Да, дует. Все вспомнил Сапожников, когда сидел у Людмилы Васильевны, хорошей женщины. Ветер такой идет по миру, что выбивает слезу. И не в горестных историях тут было дело, то же самое и со смехом бывает. Смеется человек, а потом догадывается, что смеется по чужому заказу, потому что боится оглянуться на жизнь, которую прохохотал не своим смехом. И впору заплакать или сглотнуть пулю и хоть тем остановить свой смех, похожий на закатывающийся гогот человека, которого щекочут до смерти.
А он очень старался понять, честно, как голодный: искусство, техника, биология, история, отношения - во всем хотелось разобраться, подвергнуть анализу, объяснить. Пока не затлел торф под ногами.
- Заходите как-нибудь еще, - сказала Людмила Васильевна.

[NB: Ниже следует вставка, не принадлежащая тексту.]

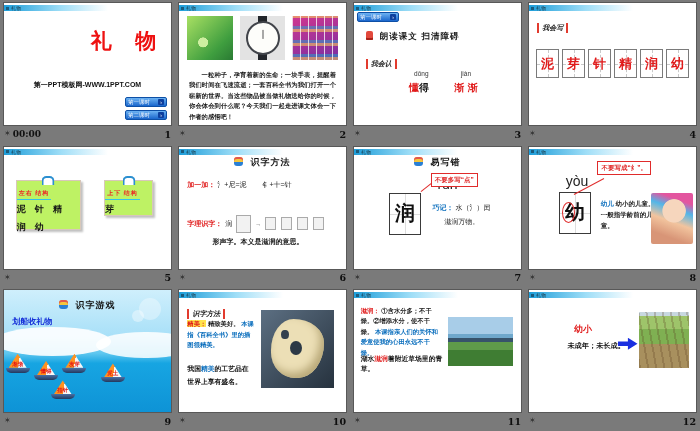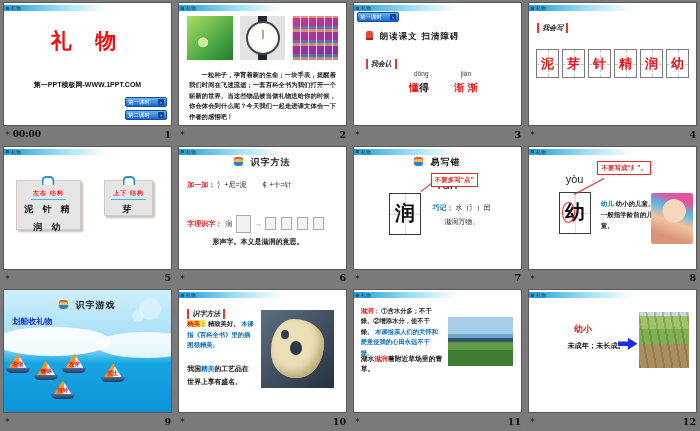"礼 物" div { padding-left: none -> 40px }
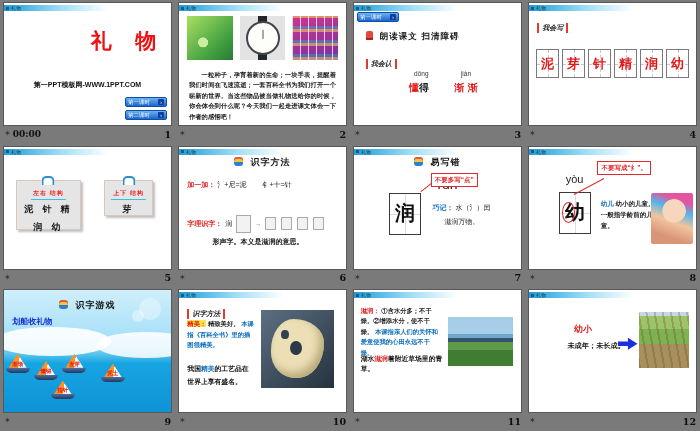"yòu" div { font-size: 11px -> 14px }
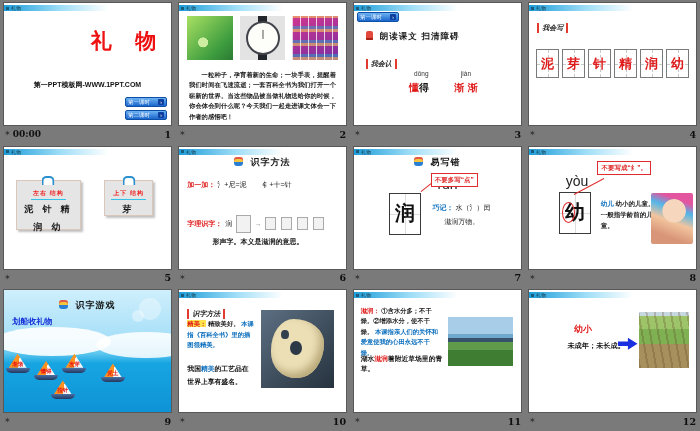"泥 针 精" .card { background: #e5e5e5 -> #bef264; text-align: center -> left }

- Ладно, - сказал Сапожников. - Я вам подарю портрет Эйнштейна или Шаляпина... а может быть Жана Габена. Можно еще Есенина... На выбор, кого хотите.
- Я повешу его над сервантом, - сказала она.
Сапожников нахмурил брови, освоил космос, заплатил за квартиру, разбил фашизм, побрился, упустил жизнь и вышел на улицу. На улице он понял, что, в сущности, еще не жил. А так как он много раз еще не жил, то он решил зайти к Барбарисову, потому что чувствовал нелюбовь от их семьи, которая накатывала волнами. Сапожников любил нарываться. Он знал причину их раздражения. Они считали, что для носителя истины он выглядел чересчур несерьезно. Чересчур много всего в нем было наворочено. Его никто всерьез не принимал.